Overall, Cast provided a single system to automate node lifecycle management, streamline autoscaling, and allow additional cost-saving configurations that were difficult to manage manually.

Results

  • 40% EC2 cost savings despite operating in a highly optimized environment
  • Reduced manual toil and operational risk

Cluster autoscaling

Cast’s autoscaler provisions capacity in line with demand to eliminate cloud waste. The image below presents the autoscaler’s impact around the eighth day of the visualized month, where a significant drop can be noted:

Cluster rebalancing

Rebalancing allows Caudalie’s cluster to reach its most optimal and up-to-date state. During this process, Cast automatically replaces suboptimal nodes with new ones that are more cost-efficient and run the most up-to-date configuration settings.

Cast is a strong solution for companies that have already invested in infrastructure optimization but want to reduce their costs even further, especially if they lack the time or in-depth knowledge required to do it on their own. 

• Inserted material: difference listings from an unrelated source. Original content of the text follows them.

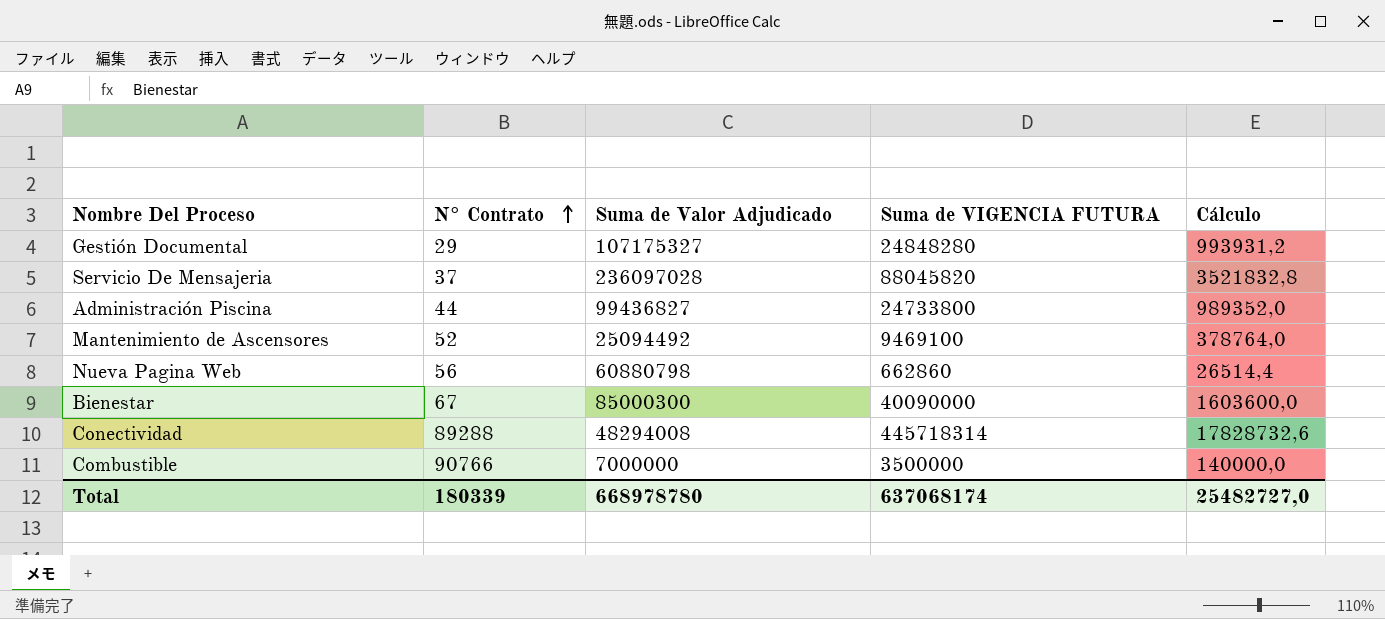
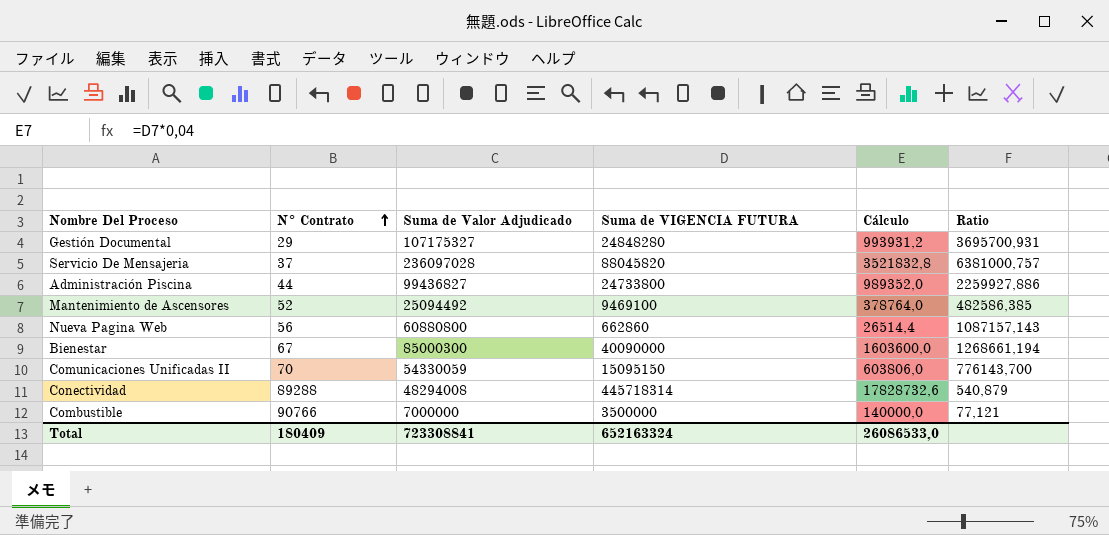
column Ratio | formula: none -> [Suma de Valor Adjudicado] / [N° Contrato]
Nueva Pagina Web | Suma de Valor Adjudicado: 60880798 -> 60880800
row Comunicaciones Unificadas II: none -> 70 | 54330059 | 15095150 | 603806,0 | 776143,700
Total | N° Contrato: 180339 -> 180409
Total | Suma de Valor Adjudicado: 668978780 -> 723308841
Total | Suma de VIGENCIA FUTURA: 637068174 -> 652163324
Total | Cálculo: 25482727,0 -> 26086533,0

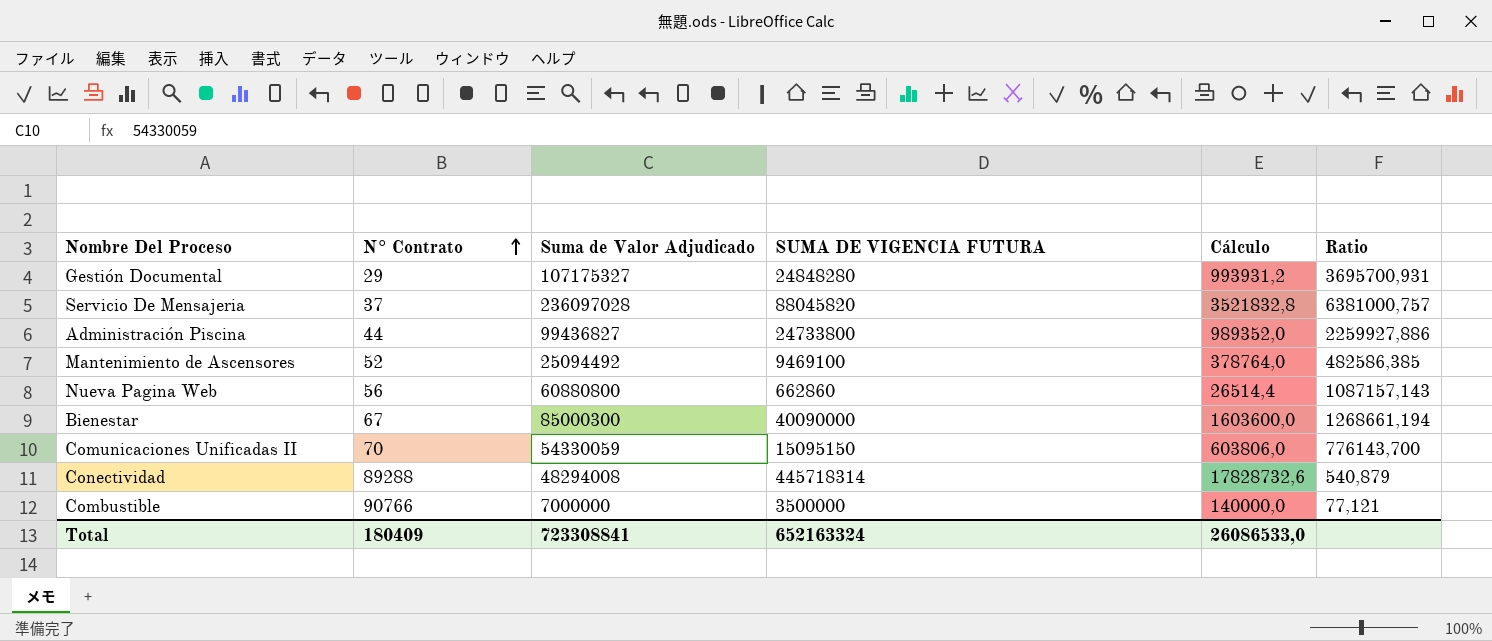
column name: Suma de VIGENCIA FUTURA -> SUMA DE VIGENCIA FUTURA

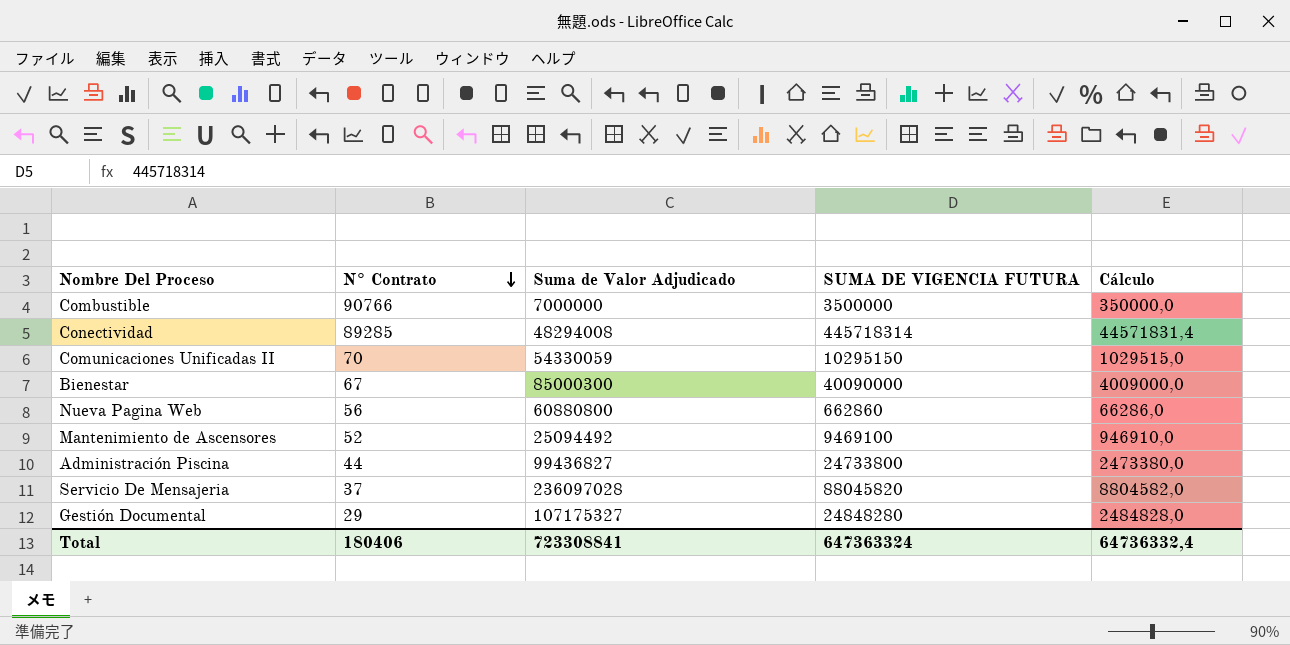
row order: N° Contrato ascending -> N° Contrato descending
column Ratio | formula: [Suma de Valor Adjudicado] / [N° Contrato] -> none
column Cálculo | formula: [SUMA DE VIGENCIA FUTURA] * 0,04 -> [SUMA DE VIGENCIA FUTURA] * 0,1
Conectividad | N° Contrato: 89288 -> 89285
Comunicaciones Unificadas II | SUMA DE VIGENCIA FUTURA: 15095150 -> 10295150
Total | N° Contrato: 180409 -> 180406
Total | SUMA DE VIGENCIA FUTURA: 652163324 -> 647363324
Total | Cálculo: 26086533,0 -> 64736332,4

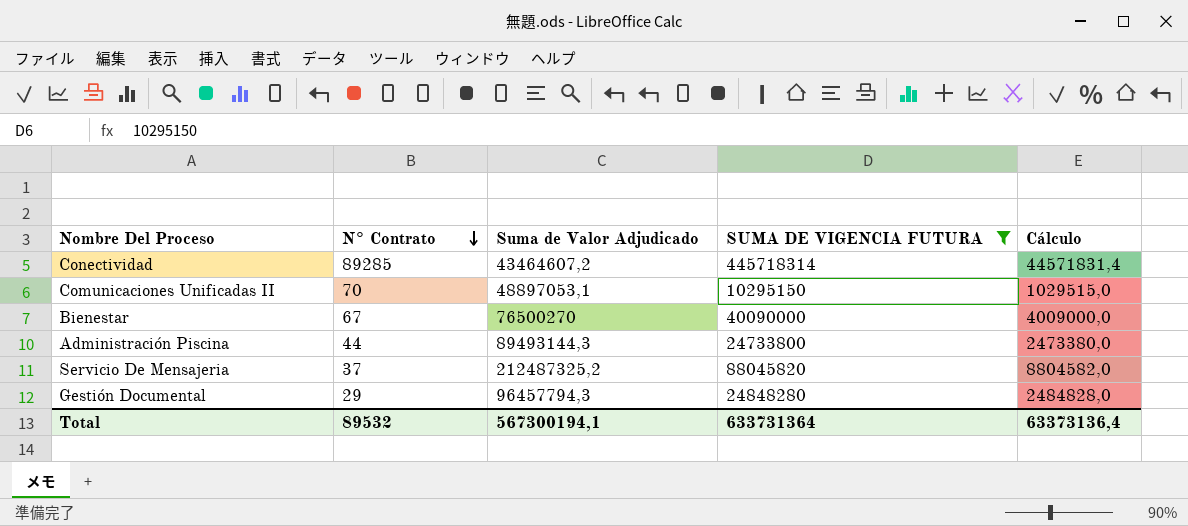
filter: none -> SUMA DE VIGENCIA FUTURA >= 10295150
Conectividad | Suma de Valor Adjudicado: 48294008 -> 43464607,2
Comunicaciones Unificadas II | Suma de Valor Adjudicado: 54330059 -> 48897053,1
Bienestar | Suma de Valor Adjudicado: 85000300 -> 76500270
Administración Piscina | Suma de Valor Adjudicado: 99436827 -> 89493144,3
Servicio De Mensajeria | Suma de Valor Adjudicado: 236097028 -> 212487325,2
Gestión Documental | Suma de Valor Adjudicado: 107175327 -> 96457794,3
Total | N° Contrato: 180406 -> 89532
Total | Suma de Valor Adjudicado: 723308841 -> 567300194,1
Total | SUMA DE VIGENCIA FUTURA: 647363324 -> 633731364
Total | Cálculo: 64736332,4 -> 63373136,4

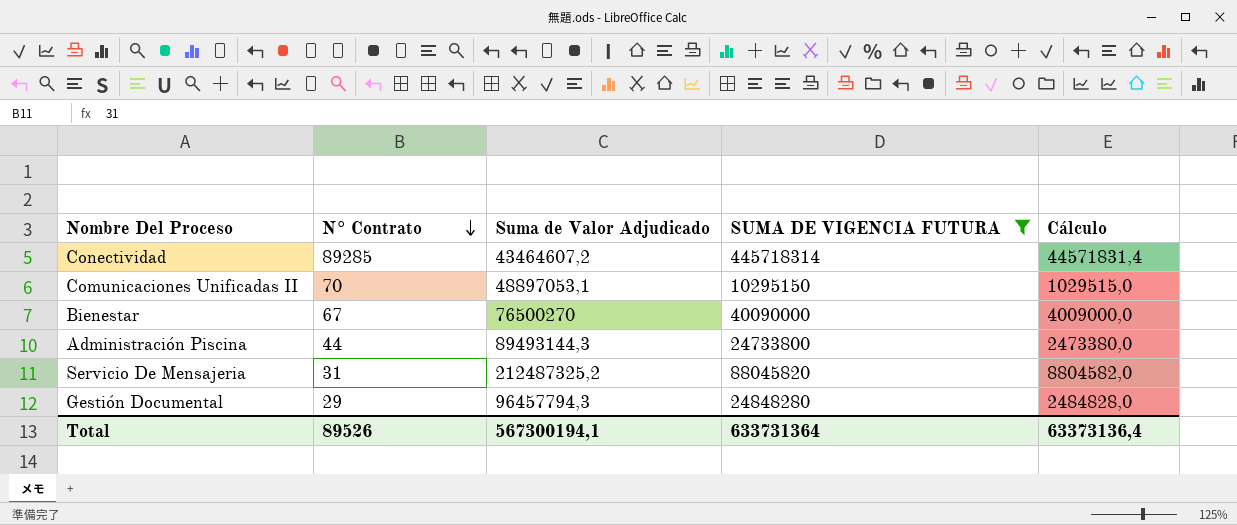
Servicio De Mensajeria | N° Contrato: 37 -> 31
Total | N° Contrato: 89532 -> 89526

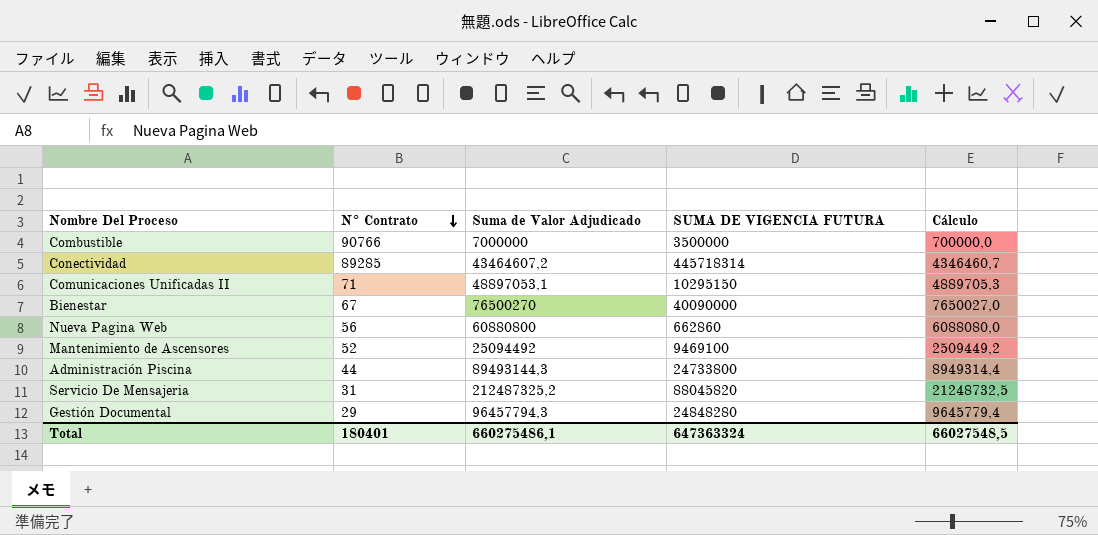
filter: SUMA DE VIGENCIA FUTURA >= 10295150 -> none
column Cálculo | formula: [SUMA DE VIGENCIA FUTURA] * 0,1 -> [Suma de Valor Adjudicado] * 0,1
Comunicaciones Unificadas II | N° Contrato: 70 -> 71
Total | N° Contrato: 89526 -> 180401
Total | Suma de Valor Adjudicado: 567300194,1 -> 660275486,1
Total | SUMA DE VIGENCIA FUTURA: 633731364 -> 647363324
Total | Cálculo: 63373136,4 -> 66027548,5

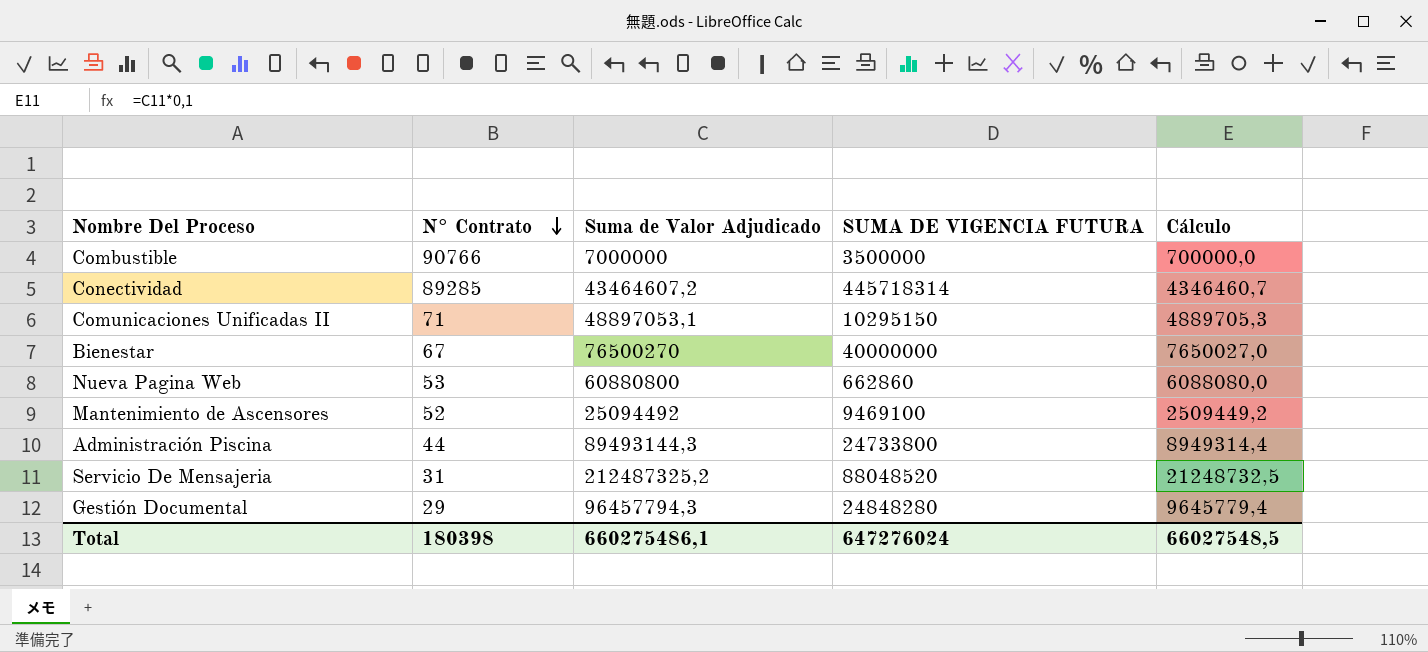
Bienestar | SUMA DE VIGENCIA FUTURA: 40090000 -> 40000000
Nueva Pagina Web | N° Contrato: 56 -> 53
Servicio De Mensajeria | SUMA DE VIGENCIA FUTURA: 88045820 -> 88048520
Total | N° Contrato: 180401 -> 180398
Total | SUMA DE VIGENCIA FUTURA: 647363324 -> 647276024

Using Spot Instances, autoscaling, running a single zone in a test environment, or even shutting down the test environment at night when no one is working – these optimizations can make a big difference. Cast is a great match for companies looking for these capabilities.

Jonathan Ribas, Chief Technical Officer at Caudalie

Finding new avenues for cluster optimization

How did you find Cast?

It was during the AWS Summit in Paris that I saw the Cast stand. I spoke with a Cast team member who showed me how the solution works. We had a wonderful first conversation and exchanged cards. Our technology partner, ZenOps, facilitated the integration process with Cast from the outset.

What was the onboarding process for clusters to Cast like?

We started with a relatively long POC. Cast was really flexible on this part, which we greatly appreciated, as it allowed us to test the solution properly. To be honest, not every vendor offers a long POC like this, so it was good for us to see how everything worked. 

Cast support replied quite quickly whenever we encountered issues, and on one occasion, when I needed deeper support, they joined a call with me to pinpoint the issue, and we found it together. We received lots of help from support.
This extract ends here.